What happens behind closed doors and hotel curtains? More often than not, WikiLeaks has got the answer.
Back in May 2012, I chose to feature this image after WikiLeaks founder Julian Assange had lost his appeal at the supreme court in London against his extradition to Sweden, where he faces sexual assault allegations. Shortly afterwards, Assange sought and was granted asylum at the Ecuadorian embassy in London. Nearly five years later, it is ever more apparent that Assange’s fear of being extradited to the US are far from unfounded, as US attorney general Jeff Sessions recently stated that arresting him is a priority.

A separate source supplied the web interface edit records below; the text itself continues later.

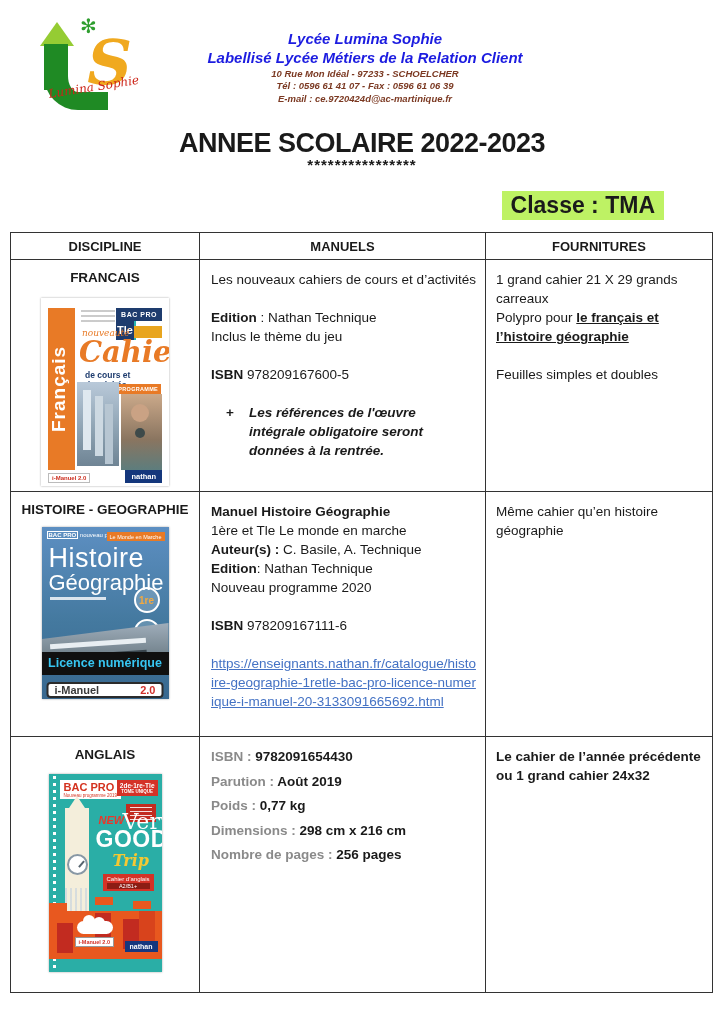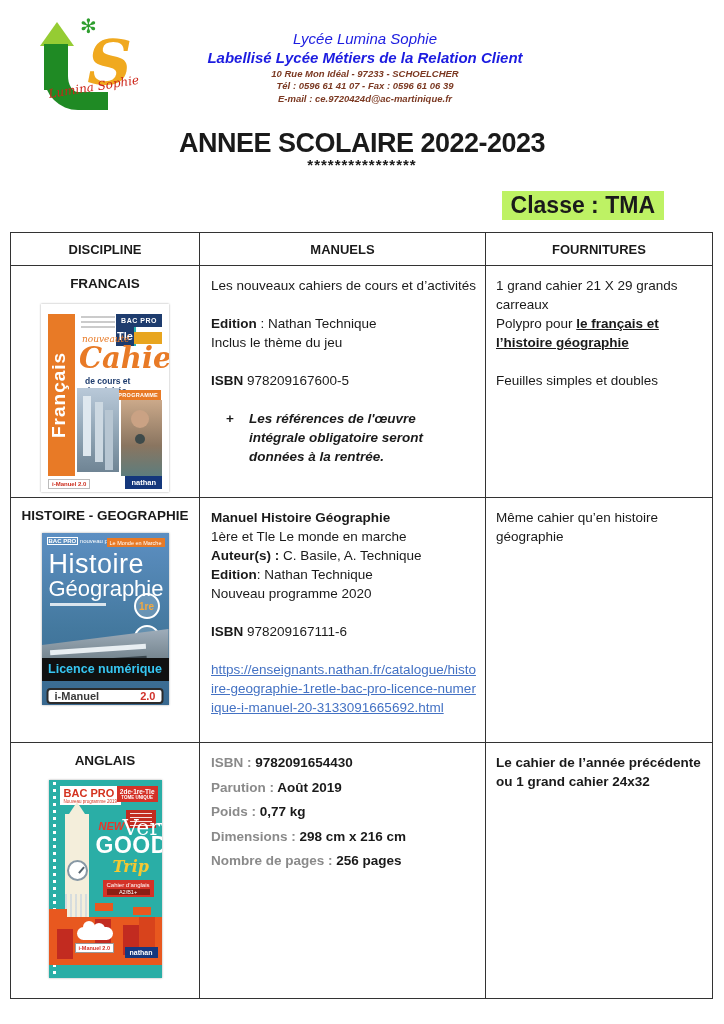--- a/index.html
+++ b/index.html
@@ -25,7 +25,7 @@
     font-family:"DejaVu Serif", serif; font-style:italic; font-size:12px;
     transform:rotate(-9deg); white-space:nowrap; }
   .header-text { position:absolute; left:178px; top:30px; width:374px; text-align:center; }
-  .school-name  { font-size:15px; font-weight:normal; font-style:italic; }
+  .school-name  { font-size:15px; font-weight:bold; font-style:italic; }
   .school-label { font-size:15px; font-weight:bold; font-style:italic; margin-top:2px; }
   .addr { font-weight:bold; font-style:italic; font-size:9.5px; margin-top:1.5px; }
 

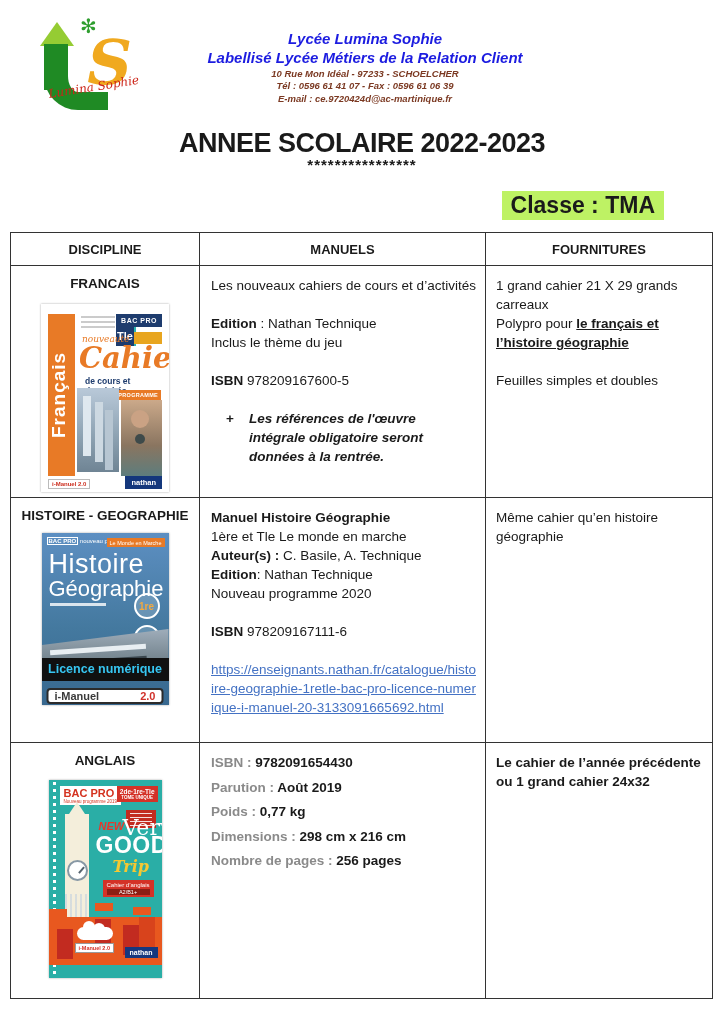--- a/index.html
+++ b/index.html
@@ -42,7 +42,7 @@
   table.main { position:absolute; left:10px; top:232px; width:702px;
     border-collapse:collapse; table-layout:fixed; }
   table.main, table.main th, table.main td { border:1.6px solid #333; }
-  table.main th { height:33px; font-size:13px; font-weight:bold;
+  table.main th { height:27px; font-size:13px; font-weight:bold;
     text-align:center; vertical-align:middle;margin-top:16px; }
   table.main td { vertical-align:top; }
   .c1 { width:189px; } .c2 { width:286px; } .c3 { width:227px; }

“Wikileaks was officially launched in 2007 in order to receive leaked information from whistle-blowers, using the latest technology to protect the anonymity of the sources. The organization has increasingly gained global recognition with the successive publication of massive troves of classified documents from the U.S. government relating to the wars in Iraq and Afghanistan, and thousands of cables from the U.S. embassies around the world.” [Source: Amy Goodman]
Some think that “WikiLeaks has contributed to a healthy and necessary dose of governmental and business transparency”, other believe that the organisation “undermined necessary confidentiality and security by revealing information that should not be in the public domain”. [Source: Rick Cohen]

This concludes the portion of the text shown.